Come il nostro cervello ci fa diventare quelli che siamo
di Joseph LeDoux
(Synpatic Self. How our Brain Become Who We Are, Viking Penguin 2002)
Trad. di Monica Longoni e Alessia Ranieri
Prefazione di Edoardo Boncinelli
Raffaello Cortina Editore, 2010
Pagine 556

Uno degli elementi più discutibili della ricerca neurologica -e medica in generale- sta nell’utilizzo di quelli che anche LeDoux definisce “animali da esperimento”. Una formula chiaramente inaccettabile, che riduce la dignità dell’animale vivente a una cosa. Il retaggio cartesiano di molta neurologia è evidente anche in questa scelta lessicale e nell’estensione per analogia alla mente umana dei risultati di esperimenti attuati su altre specie. Di converso si continua ad applicare agli altri animali l’illogica pretesa di essere come l’Homo sapiens. Dato che tale pretesa è per definizione impossibile da soddisfare, se ne deduce che gli altri animali non abbiano coscienza, consapevolezza, mente. C’è da dire che per fortuna l’autore di questo libro tempera di tanto in tanto simili tesi antropocentriche, come quando scrive che «una volta che si accetta che il Sé di un essere umano abbia aspetti consci e inconsci, diviene facile osservare come gli altri animali possano essere pensati come aventi dei Sé, purché si sia cauti circa quali aspetti del Sé vengano attribuiti a ciascuna specie in questione» (p. 30).

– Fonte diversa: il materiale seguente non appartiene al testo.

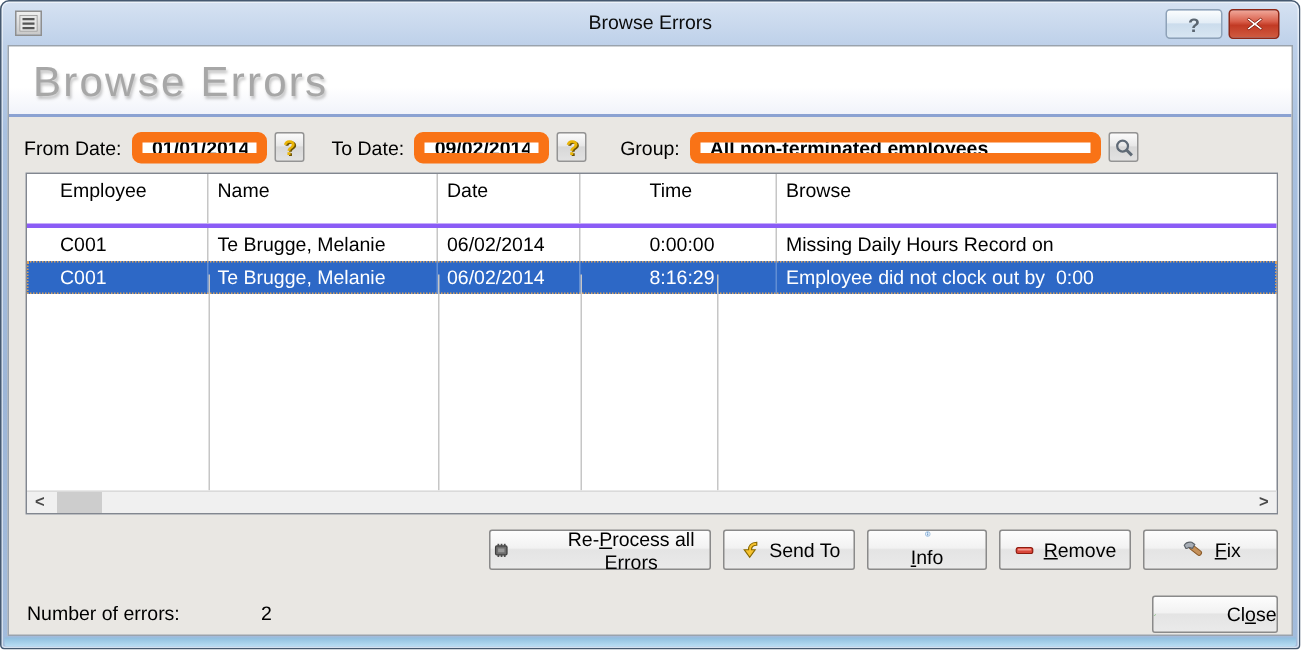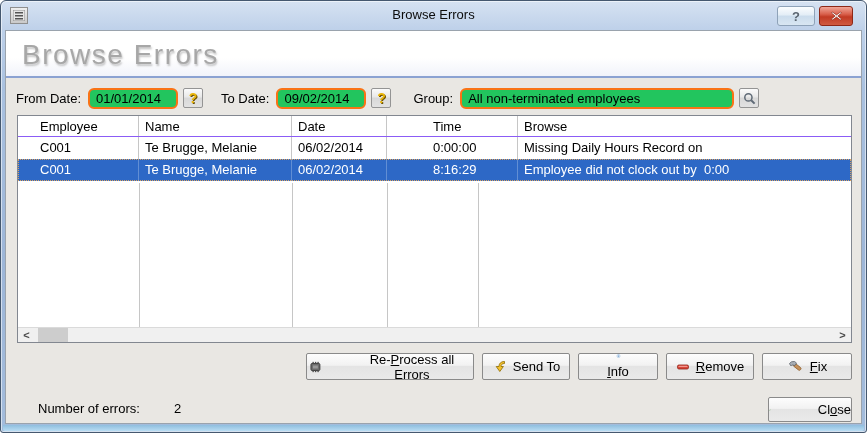--- a/index.html
+++ b/index.html
@@ -44,8 +44,8 @@
   .form-row { position: absolute; left: 0; right: 0; top: 52px; height: 30px;
     display: flex; align-items: center; padding: 0 10px; }
   .form-row label { margin-right: 7px; color: #000; }
-  .field { height: 21px; border: 2px solid #f97316; border-radius: 6px; background: #22c55e;
-    padding: 0 6px; font-family: "Liberation Sans", sans-serif; font-size: 13px; color: #000; }
+  .field { height: 21px; border: 7px solid #f97316; border-radius: 6px; background: #ffffff;
+    padding: 0 6px; font-family: "Liberation Sans", sans-serif; font-size: 13px; color: #000; font-weight: bold; }
   .date-field { width: 90px; }
   .group-field { width: 274px; }
   .mini-btn { width: 20px; height: 20px; margin-left: 5px;

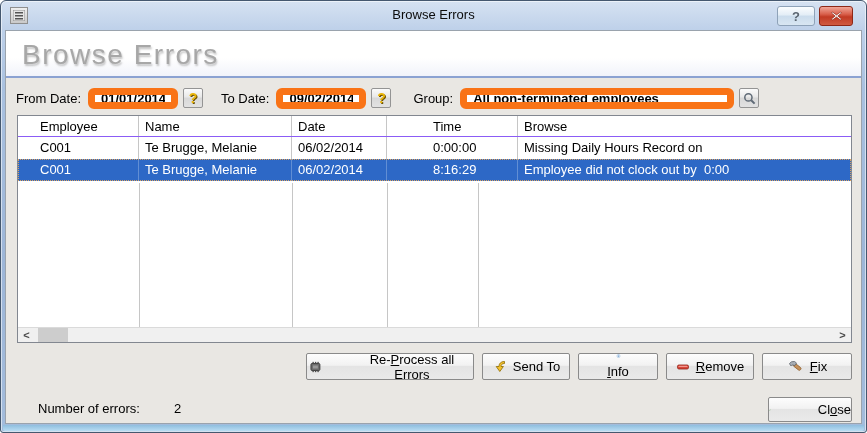--- a/index.html
+++ b/index.html
@@ -58,7 +58,7 @@
   
   .grid { position: absolute; left: 11px; right: 9px; top: 84px; height: 228px;
     background: #fff; border: 1px solid #828790; }
-  .grid-header { display: flex; height: 21px; border-bottom: 1px solid #8b5cf6; background: #fff; }
+  .grid-header { display: flex; height: 36px; border-bottom: 3px solid #8b5cf6; background: #fff; }
   .hcell, .cell { padding: 3px 0 0 6px; overflow: hidden; white-space: pre; border-right: 1px solid #c6c6c6; }
   .hcell:last-child, .cell:last-child { border-right: none; }
   .col-employee { width: 121px; padding-left: 22px; }

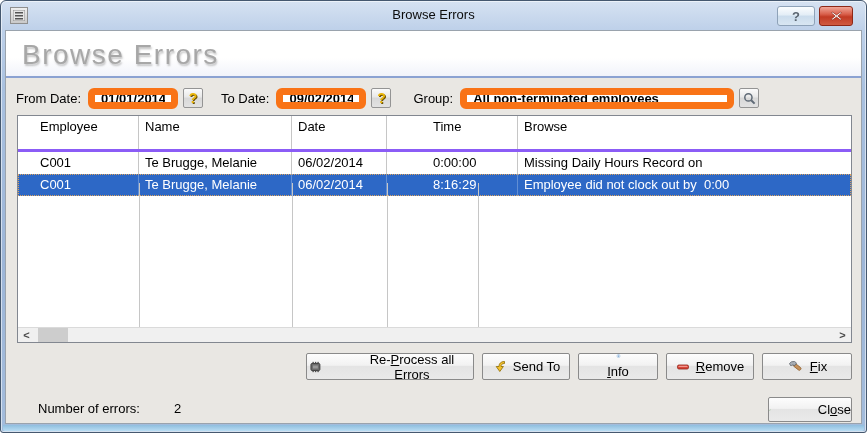--- a/index.html
+++ b/index.html
@@ -87,7 +87,7 @@
     border: 1px solid #8a8a8a; border-radius: 2px; font-size: 13px; color: #000; cursor: default;
     font-family: "Liberation Sans", sans-serif; }
   .btn .ak { text-decoration: underline; }
-  .btn-reprocess { width: 168px; gap: 28px; } .btn-sendto { width: 88px; } .btn-info { width: 80px; flex-direction: column; }
+  .btn-reprocess { width: 148px; gap: 28px; } .btn-sendto { width: 88px; } .btn-info { width: 80px; flex-direction: column; }
   .btn-fix { width: 90px; } .btn-remove { width: 88px; }
   .btn-close { position: absolute; width: 84px; height: 25px; right: 9px; top: 366px; gap: 47px; }
 

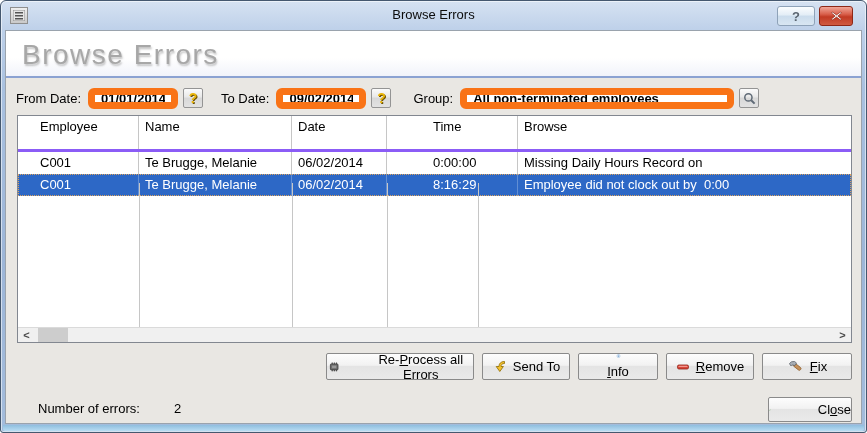--- a/index.html
+++ b/index.html
@@ -92,7 +92,7 @@
   .btn-close { position: absolute; width: 84px; height: 25px; right: 9px; top: 366px; gap: 47px; }
 
   
-  .footer-label { position: absolute; left: 32px; top: 370px; color: #000; }
+  .footer-label { position: absolute; left: 12px; top: 370px; color: #000; }
   .footer-count { position: absolute; left: 168px; top: 370px; color: #000; }
 </style>
 </head>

Un altro limite del libro è la prospettiva nel complesso discreta e non olistica nella quale si pone. Vengono infatti narrate in dettaglio le vicende dei neuroni, dei dendriti, degli assoni, delle sinapsi. E si dà quasi per scontato che questo basti per comprendere il Sé. Ora, se è vero che tutti i pezzi e le parti di un motore devono essere attivi e funzionanti affinché si dia il movimento dell’automobile, il moto dell’auto nello spazio è altra cosa rispetto al funzionamento dei singoli pezzi meccanici. Il tutto, come l’empirista Aristotele sapeva, è superiore alla somma delle parti. Sembrerebbe quindi che anche LeDoux sia un riduzionista al pari di molti suoi colleghi. Ma più sopra ho sottolineato il “quasi”. Si tratta infatti di un riduzionismo temperato che ammette come le strutture e le dinamiche neuronali non si pongano in contrapposizione alla mente e al mondo ma con essi si integrino: «per quanto cominciamo a pensare a noi stessi in termini sinaptici, non dobbiamo sacrificare altre modalità di comprensione dell’esistenza» (18); «ritengo che le impostazioni non scientifiche (letteratura, poesia, psicoanalisi) e le scienze non riduzioniste (linguistica, sociologia, antropologia) possano coesistere con le neuroscienze, integrandole» (454).